The result is an OCI image with a cosign signature attestation attached.

Activate — deploy to edge nodes¶

Bundle activation wires a staged bundle to a running governance runtime. The activation.entrypoint field in manifest.json defines the command the runtime executes when the bundle is active.

# The edge daemon picks up staged bundles via AUTONOMY_BUNDLE_STORE
AUTONOMY_BUNDLE_STORE=/opt/autonomy/bundles \
  autonomy bundle stage my-robot.tar

# Trigger activation via the orchestrator (requires a running autonomy-orchestrator)
autonomy rollout plan create \
    --node my-edge-01 \
    --bundle-ref my-robot-bundle:v1.0.0

See the rollout documentation for fleet-wide activation workflows.
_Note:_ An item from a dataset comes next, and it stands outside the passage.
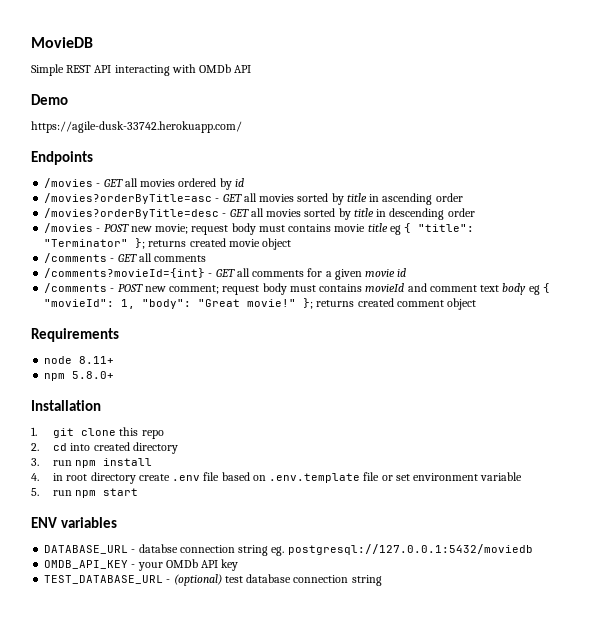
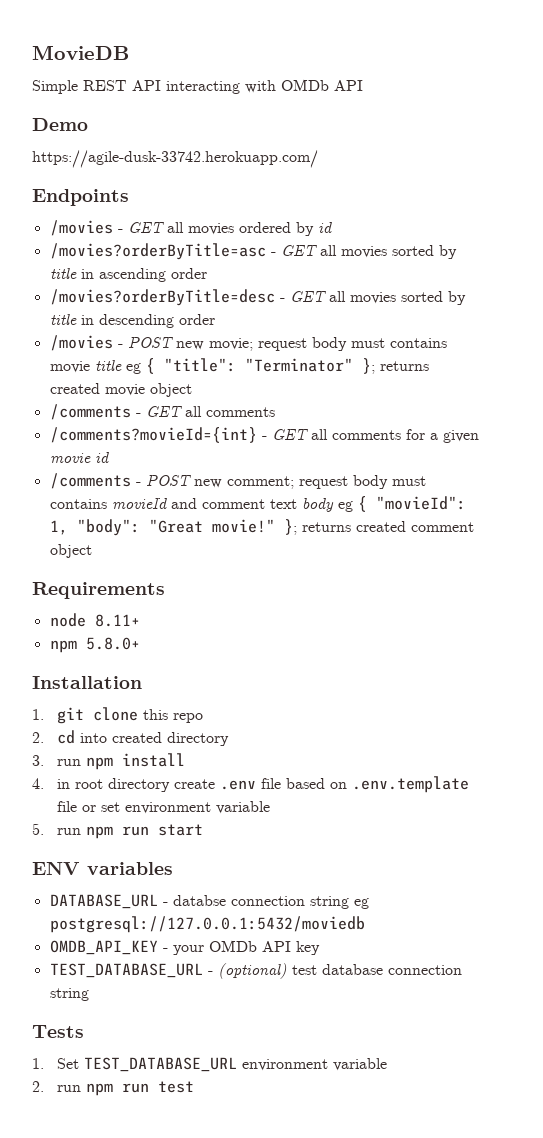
(97, 494) none -> [122,826,150,836] run
[271,546,285,556] eg. -> [353,898,369,909] eg
(382, 580) none -> [32,1025,84,1038] [32,1057,388,1072] [32,1081,195,1096] // Tests // 1. Set TEST_DATABASE_URL environment variable // 2. run npm run test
Rebuild demo tarballs from source¶

After editing a manifest.json or .rego file, rebuild the tarballs:

./demo/bundles/build.sh

The script uses tar cf to produce deterministic archives from each bundle directory. Commit the resulting .tar files so that CI and air-gapped scenarios work without a build step.